Caching Architecture & Invalidation

Cache-aside, write-through, write-behind, TTL strategy, and cache stampede prevention.

4 Exercises
12 Concept Checks
~85 min total
System Design
Session Progress
0 / 4 completed
Exercise 1 🟡 Easy ⏱ 15 min
✓ Completed
Write Strategy Selection
An e-commerce product page shows price, inventory, and description. Price changes during flash sales (high write frequency). Description rarely changes. With naive cache, a price update takes 45 seconds to propagate because of a stale cache entry — users see wrong prices and over-purchase.
Cache Write Strategies Compared
Cache-Aside
Read: check cache → miss → read DB → populate cache
Write-Through
Write: update cache + DB simultaneously — always consistent
Write-Behind
Write: update cache only → async flush to DB later
Concept Check — 3 questions
Q1. Price updates must be visible within 1 second. Which write strategy ensures this?
AWrite-behind — update cache asynchronously before flushing to DB
BWrite-through — update both cache and DB synchronously on every write
CCache-aside with 60s TTL — the cache auto-expires in under a minute
DNo cache — always read from DB directly for fresh prices
Q2. Which cache write strategy risks data loss if the cache server crashes before the DB flush?
AWrite-through — both DB and cache are updated synchronously
BCache-aside — the app reads cache then falls back to DB
CWrite-behind — data lives in cache before the async DB flush completes
DRead-through — the cache populates itself from the DB on reads
Q3. Cache-aside pattern: user requests a product page. Cache miss. What are the steps in correct order?
ACheck cache → miss → query DB → write result to cache → return to user
BQuery DB → write to cache → return to user (skip cache check)
CWrite to cache → query DB → return to user
DQuery DB → return to user without caching
Write-through synchronously updates cache + DB — no stale reads. Write-behind is faster (write to cache only, flush async) but risks data loss on crash. TTL strategy: product descriptions 24h, prices 5s or event-driven invalidation, inventory 1s or no cache. Warming: pre-populate cache on deploy to avoid first-user cold start penalty.
Open Design Challenge
1
A flash sale drops price from $99 to $10 for 1 hour. Design cache invalidation so all 5M users see the correct price within 1 second. Show the event flow.
2
Define TTL strategy for: product description (changes rarely), price (changes often), inventory count (changes very often during flash sale).
3
How does cache warming prevent the first user after a deploy from experiencing a cold-start slow response? Describe the warming process.
Concept score: 0/3
Exercise 2 🔴 Medium ⏱ 20 min
✓ Completed
Cache Stampede Prevention
Reddit's front page is cached with a 60s TTL. At T=0, 50,000 concurrent users are viewing the page. At T=60, the cache expires. All 50,000 requests see a cache miss simultaneously and query the database — the thundering herd crashes the DB within 2 seconds.

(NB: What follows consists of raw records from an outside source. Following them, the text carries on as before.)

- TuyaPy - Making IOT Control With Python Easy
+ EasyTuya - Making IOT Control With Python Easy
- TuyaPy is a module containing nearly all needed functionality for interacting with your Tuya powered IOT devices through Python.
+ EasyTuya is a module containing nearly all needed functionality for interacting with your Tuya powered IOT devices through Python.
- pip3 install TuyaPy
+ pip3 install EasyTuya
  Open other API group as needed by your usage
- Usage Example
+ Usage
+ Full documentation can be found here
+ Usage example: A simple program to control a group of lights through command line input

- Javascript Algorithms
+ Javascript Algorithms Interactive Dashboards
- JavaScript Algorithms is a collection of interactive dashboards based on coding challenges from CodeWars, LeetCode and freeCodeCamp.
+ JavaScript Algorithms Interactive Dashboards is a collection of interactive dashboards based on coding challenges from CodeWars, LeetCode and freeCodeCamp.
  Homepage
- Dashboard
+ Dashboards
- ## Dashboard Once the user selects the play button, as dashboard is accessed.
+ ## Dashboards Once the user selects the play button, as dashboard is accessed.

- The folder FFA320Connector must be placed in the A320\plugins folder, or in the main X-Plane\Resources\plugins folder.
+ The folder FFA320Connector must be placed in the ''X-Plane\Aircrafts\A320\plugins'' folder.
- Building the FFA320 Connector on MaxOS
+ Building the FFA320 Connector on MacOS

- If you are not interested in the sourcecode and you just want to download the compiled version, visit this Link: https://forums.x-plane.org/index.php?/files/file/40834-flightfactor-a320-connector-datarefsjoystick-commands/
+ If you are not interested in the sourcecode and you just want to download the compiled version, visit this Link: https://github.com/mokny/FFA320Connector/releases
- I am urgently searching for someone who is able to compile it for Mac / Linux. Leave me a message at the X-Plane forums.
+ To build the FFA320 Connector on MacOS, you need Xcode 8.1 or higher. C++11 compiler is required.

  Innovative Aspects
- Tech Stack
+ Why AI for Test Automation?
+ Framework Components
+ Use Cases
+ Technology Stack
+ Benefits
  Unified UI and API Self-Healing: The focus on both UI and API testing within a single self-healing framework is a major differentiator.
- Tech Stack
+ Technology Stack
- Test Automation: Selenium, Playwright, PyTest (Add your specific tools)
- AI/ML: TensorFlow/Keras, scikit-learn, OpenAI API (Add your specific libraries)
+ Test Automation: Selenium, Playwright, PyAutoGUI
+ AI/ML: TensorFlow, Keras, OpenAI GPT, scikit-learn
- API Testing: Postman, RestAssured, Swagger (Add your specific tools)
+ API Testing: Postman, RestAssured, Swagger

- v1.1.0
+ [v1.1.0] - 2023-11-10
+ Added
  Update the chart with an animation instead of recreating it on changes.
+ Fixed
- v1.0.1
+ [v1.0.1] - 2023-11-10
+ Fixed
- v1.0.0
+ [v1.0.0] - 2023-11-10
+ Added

The Thundering Herd Problem
T=60: cache expires
50K concurrent requests
all miss → 50K DB queries
DB CPU 100% → timeout cascade
Concept Check — 3 questions
Q1. Which technique allows only 1 request to repopulate the cache while all others wait for the result?
AShorter TTL — reducing cache lifetime prevents synchronized expiry
BMutex lock on the cache key — only the lock holder queries DB; others wait for cache population
CAdd a CDN layer in front of the cache
DRate limiting users to 1 request per second each
Q2. Probabilistic Early Rehydration (PER) prevents cache stampede by doing what?
ACaching responses at the CDN edge nodes instead of in Redis
BUsing write-through to keep cache always fresh
CProbabilistically refreshing the cache BEFORE it expires, based on TTL remaining and request rate
DReturning stale data forever without ever refreshing
Q3. The root cause of a cache stampede is?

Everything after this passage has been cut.